En el mismo balcón regio había cámaras -la mejor la de Diego Puerta- y alcaldesas, un equipo de baloncesto uniformado y un torero sin luces; estaban el presidente, Araceli Infante, falleras, falleros y la maestra pirotécnica -que a mí me gusta que sea mujer-. En un aparte, circunspectos, dos padres con sotana negra y alzacuello; al lado un bombero y el concejal de cultura con falda pantalón. Cónsules, prepúberes, una señora con perrito y José Manuel Casañ. Todo cabe, como en uno de los paneles de Visión de España retratados por Sorolla. Entre la niebla, durante un instante, empinado en la fachada, el balcón parece más proa que palco, la de un arca con, dentro, eso sí, un par de individuos por especie -con recuerdo explícito a E la nave va de Fellini-. Sin saber a cuál pertenezco yo y con el pulso aún disparado, encontré el camino a un salón con chimenea y bandejas de buñuelos de nada que acabé mojando en chocolate. Me gusta más que otra cosa cualquier dulce que hayan frito -y el chocolate muy negro-; estos, además, estaban cubiertos de azúcar de esa que mancha el bigote. No se engañen, el azúcar además de adictivo es fuente energética, así que imaginen multiplicados todos los estímulos del día en perfecta simbiosis con los de la noche -o casi como causa obligada-. Por eso, excitado -por no decir sobre-, me sumé a una ofrenda floral que no sólo loa a la Mare de Déu dels Desamparats, sino que la conforma. Miles de claveles le son ofrecidos a la Virgen -que se inclina ante sus hijos-; ramos apretados como botones, blancos y rojos, que entretejen hasta cerrarle el manto, frente a la llotgeta dels canonges -suerte de palco privado abierto a la plaza y aires clasicistas-. Con la Virgen ya vestida la ciudad explota en lágrimas y aromas, en belleza irrefrenable. Irrepetible. No se lo pierdan.

placeholder Falleras detrás de la Mare de Déu dels Desamparats durante la ofrenda floral. Diego Puerta. 2024.
Falleras detrás de la Mare de Déu dels Desamparats durante la ofrenda floral. Diego Puerta. 2024.

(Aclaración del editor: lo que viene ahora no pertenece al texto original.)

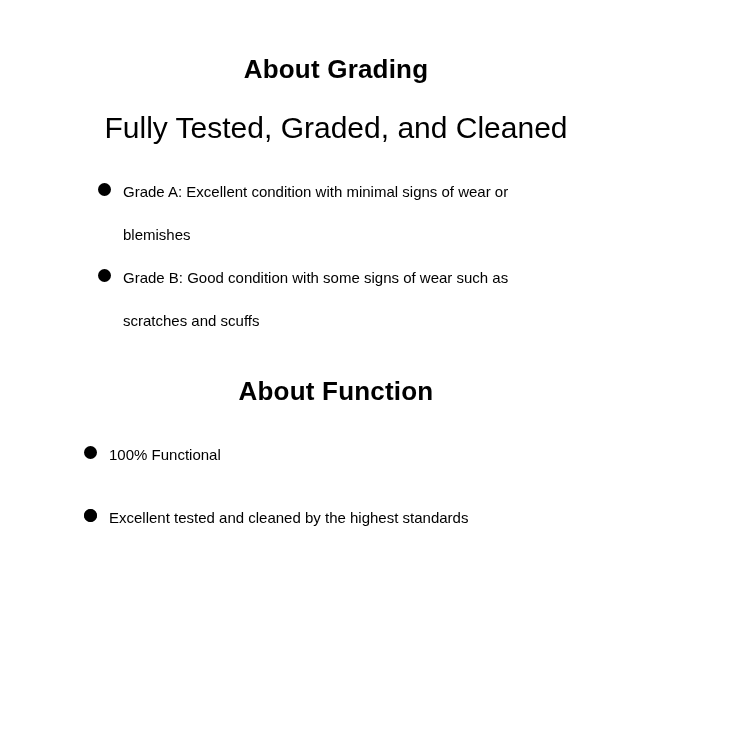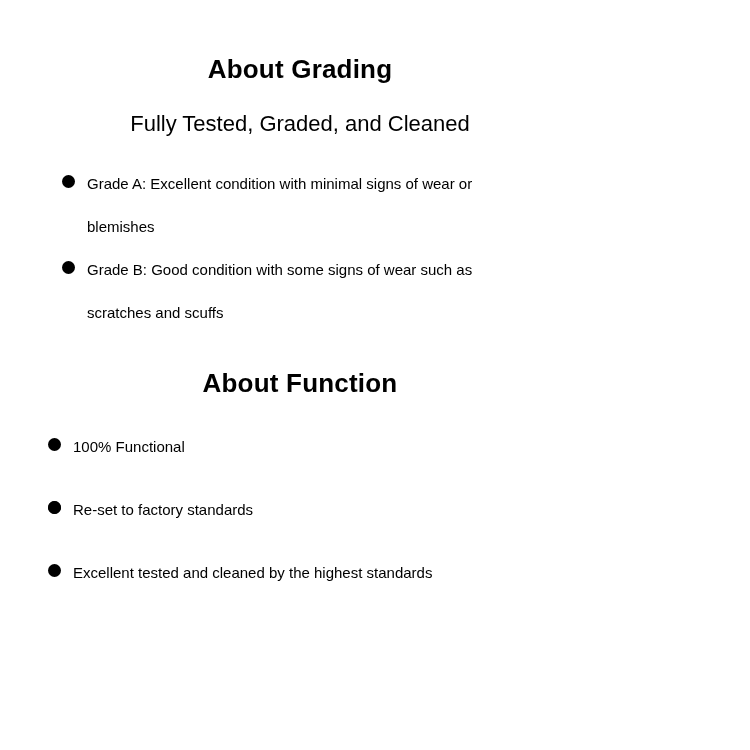"About Grading" .page { margin-left: none -> 36px }
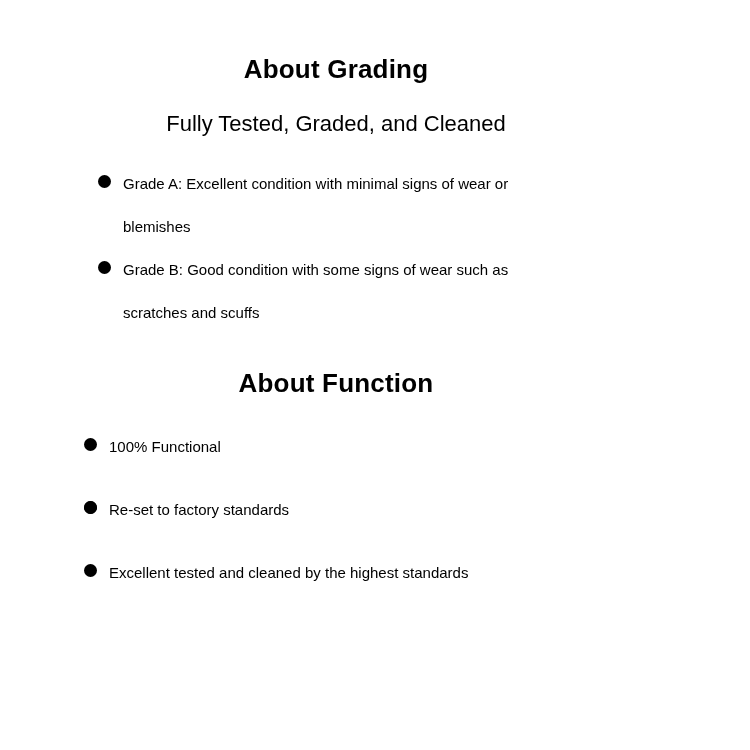"Fully Tested, Graded, and Cleaned" .subtitle { font-size: 22px -> 30px }
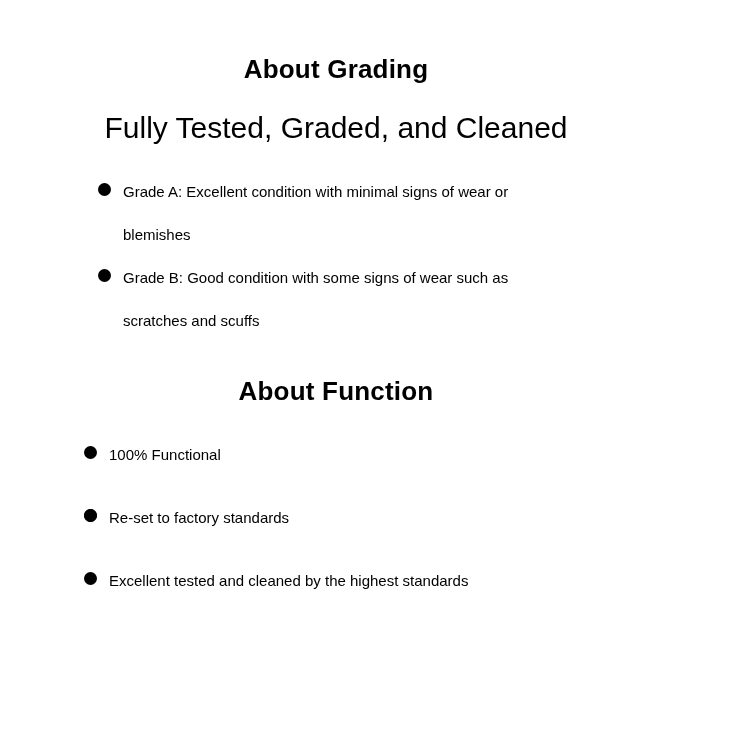"Re-set to factory standards" li.bullet-item { html: <li> <span></span> <span>Re-set to factory standards</span> </li> -> none }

El domingo aterricé en Valencia y el taxi me tuvo que dejar en los aledaños del casco. Toda la ciudad estaba cerrada. Por encima de uno de esos edificios más bien feos que se levantaron en pleno desarrollismo -coronado de antenas en desuso digital-, campeaban, soberbias, sendas cabezas de mujer cual pináculos góticos. Podrían haber compartido genes con el Gulliver de Jonathan Swift, podían ser de la prole de titanes que recopiló Hesíodo. No lo eran. Parecían más sacadas de uno de esos miembros -porque yo las he visto tatuadas en brazos y piernas- que se encuentran en las playas bien fajados de aceite de algún sabor tropical -que dan ganas de probar-. Mujeres de ojos descompensados, labios desmesurados y pestañas infinitas; mujeres hiper feminizadas de las que hoy rechaza el feminismo pero que vienen a replicar hiperbólicas las Drags. En los bíceps tensos de algún bañista, lo reconozco, me causan una especie de interés malsano, casi siempre en relación con incógnitas fisiológicas: que si recuerdan a alguien; que si perderán el color; que si acabarán alongadas como ya expuso Darwin. Las de corcho de los maestros falleros tienen los días contados. Y a no ser que las derrita la lluvia, su pasto es el fuego. Las que yo tenía delante, con mi bolsa de viaje machacándome el antebrazo, se levantaban sobre otras y otras más y una especie de tallo como el del árbol de Jesé que brotaba entre parches de césped remojado. Una de las trescientas ochenta y seis fallas que se plantan y que acaban transformándose en polvo y niebla. Un poco de esas briznas, quiero creer, acaban convertidas en carne, en humana naturaleza, por vía respiratoria; y construyen al valenciano. Y a quien les visita también.